With parallel logic, Tri-State Generation and Transmission has now purchased two solar projects in western Colorado that are projected to begin delivering electricity in late 2025. At the same time, it is hewing to the old approach of power-purchase agreements for three other solar projects, the equivalent of paying rent.
First, the two purchased projects: The 110-megawatt Dolores Canyon Solar will be in southwest Colorado, between Cortez and Dove Creek.
The second project, the 145-megawatt Axial Basin Solar, will be in northwest Colorado, on land near the Colowyo Mine. The mine delivers coal to the Craig Generating Station, which is to close later this decade. Boulder-based JUWI was the developer of both projects.

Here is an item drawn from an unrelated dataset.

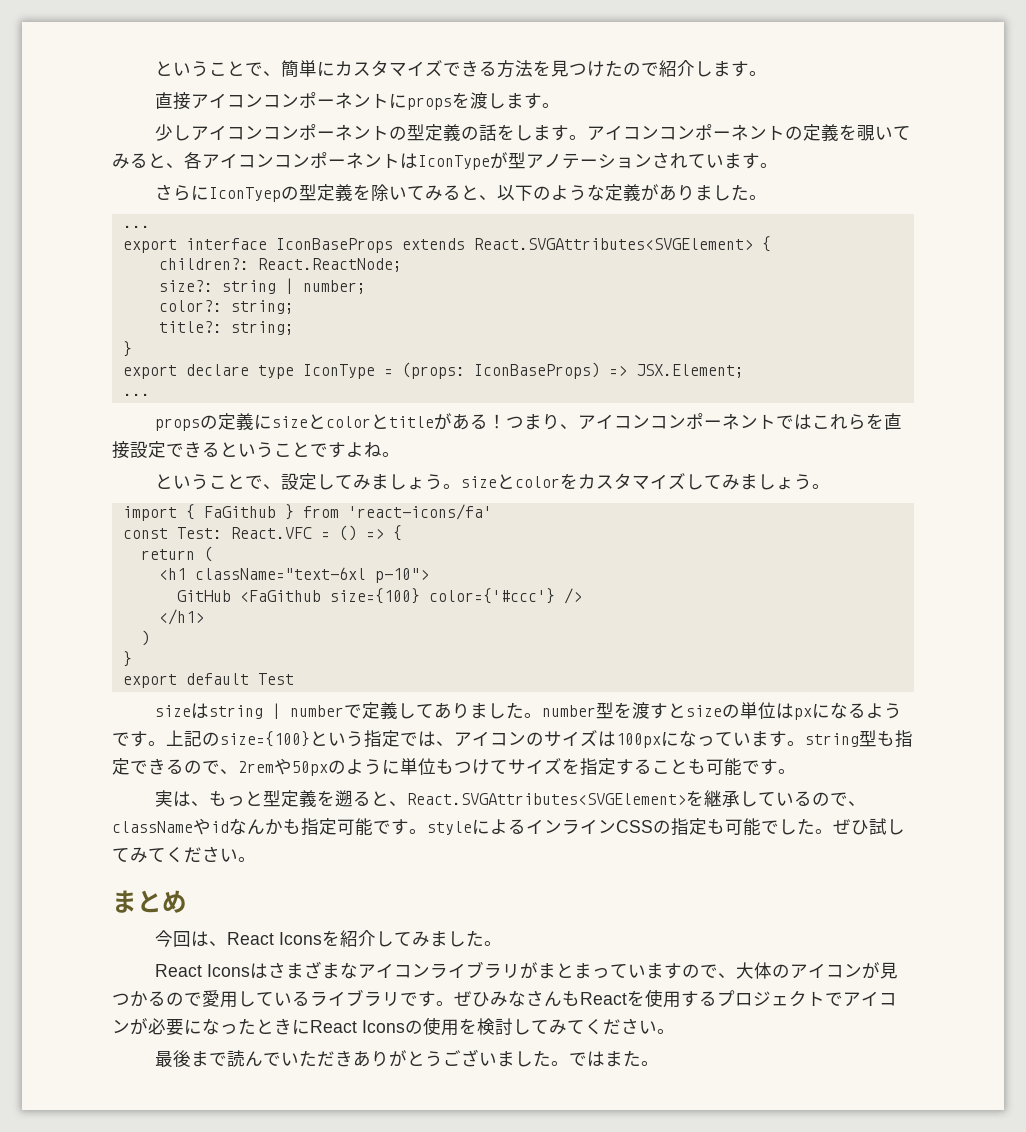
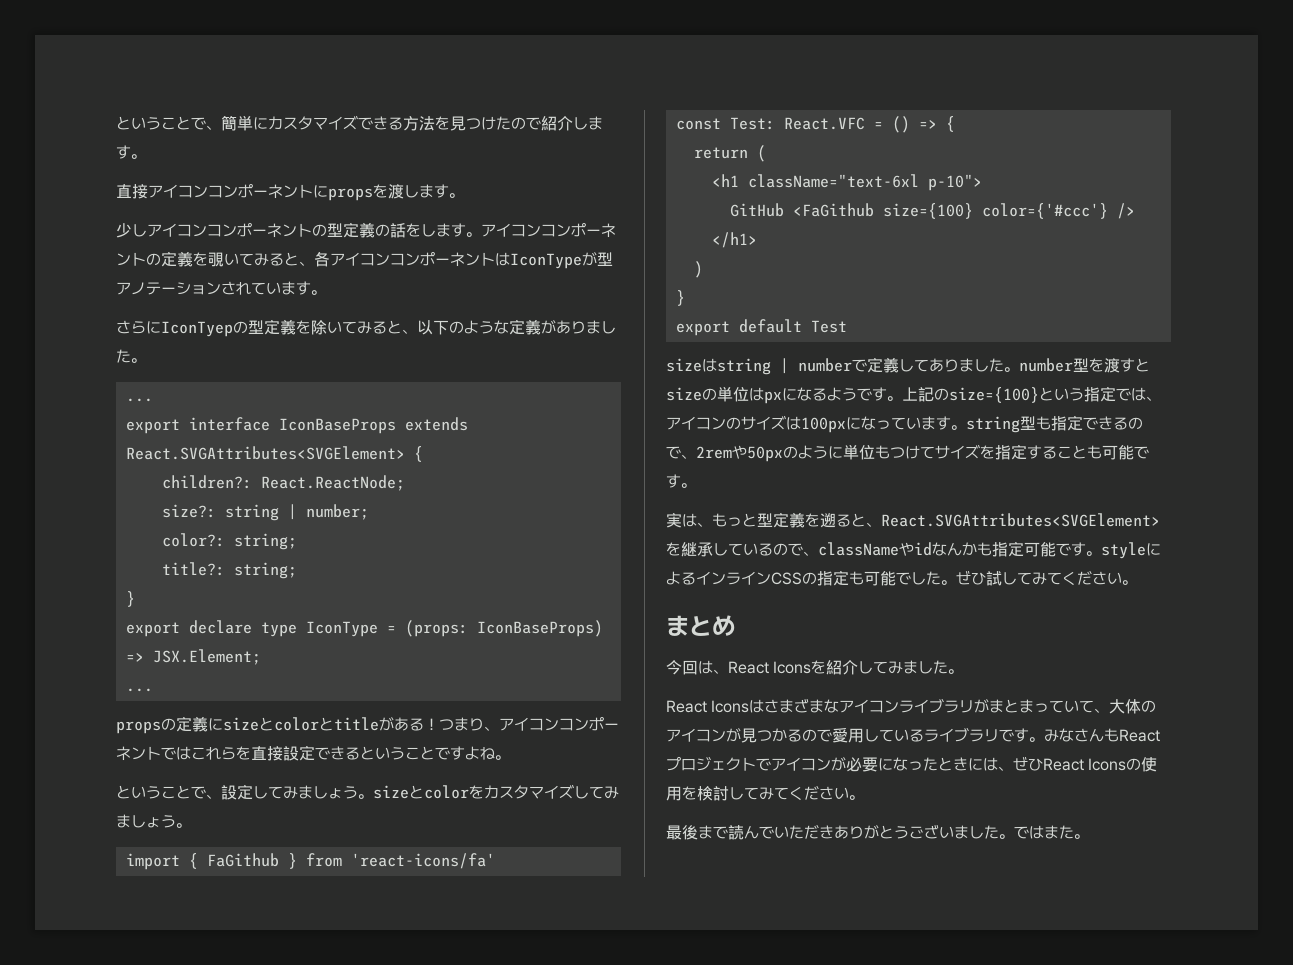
[646,963,719,979] ますので -> [1079,700,1095,713] て
[454,991,490,1007] ぜひ -> (1044, 739) none
[627,989,717,1008] を使用する -> (1160, 735) none
(310, 1027) none -> [983,756,1043,771] は、ぜひ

These will be the first two renewable projects owned by Tri-State.
The trigger for this were provisions in the Inflation Reduction Act, the enormously important but extremely wonky bill passed by Congress in August 2022. The law allows Tri-State and other not-for-profit electric cooperatives to receive direct payment of federal renewable energy tax credits.
Before, Tri-State and other cooperatives could not directly benefit from federal renewable energy tax incentives. Those incentives were reserved for for-profit investor-owned utilities such as Xcel Energy and independent power producers.
“We didn’t have a tax appetite, so we couldn’t take the tax credit. That means we had to have a tax-equity partner to build a solar farm or wind farm,” explained Duane Highley, the chief executive, in a webinar several days before the announcement.
“When you have a tax equity partner, they don’t do that for free. They want the tax benefit, but they’re going to keep a portion of it, maybe a third, maybe a fourth.”
When the solar projects were first announced in 2020, Tri-State had explained that the Axial Basin project was chosen in part because it would help provide tax base and jobs for Moffat County once the coal plant was closed. The closure of the last unit of Craig by 2030 had been announced earlier that year. That retirement date has been moved up to 2028.
Even as it became a solar owner outright on these two projects, Tri-State is adding power from three other projects in 2024 through the conventional power-purchase agreements. Spanish Peaks and Spanish Peaks II are both in southern Colorado. The third is Escalante Solar, located in New Mexico at the site of the coal plant that Tri-State operated there until 2020. (See Escalante solar panels in top photo).
Why not try to buy those projects, too? “We want to have a balance between owned projects and PPAs, which helps hedge and manage risks. We will gain invaluable experience owning and developing these two projects,” said Lee Boughey, Tri-State spokesman.
By the end of 2025, Tri-State will have 680 megawatts of solar capacity located at eight facilities and will have surpassed 50% of its generating base from renewables.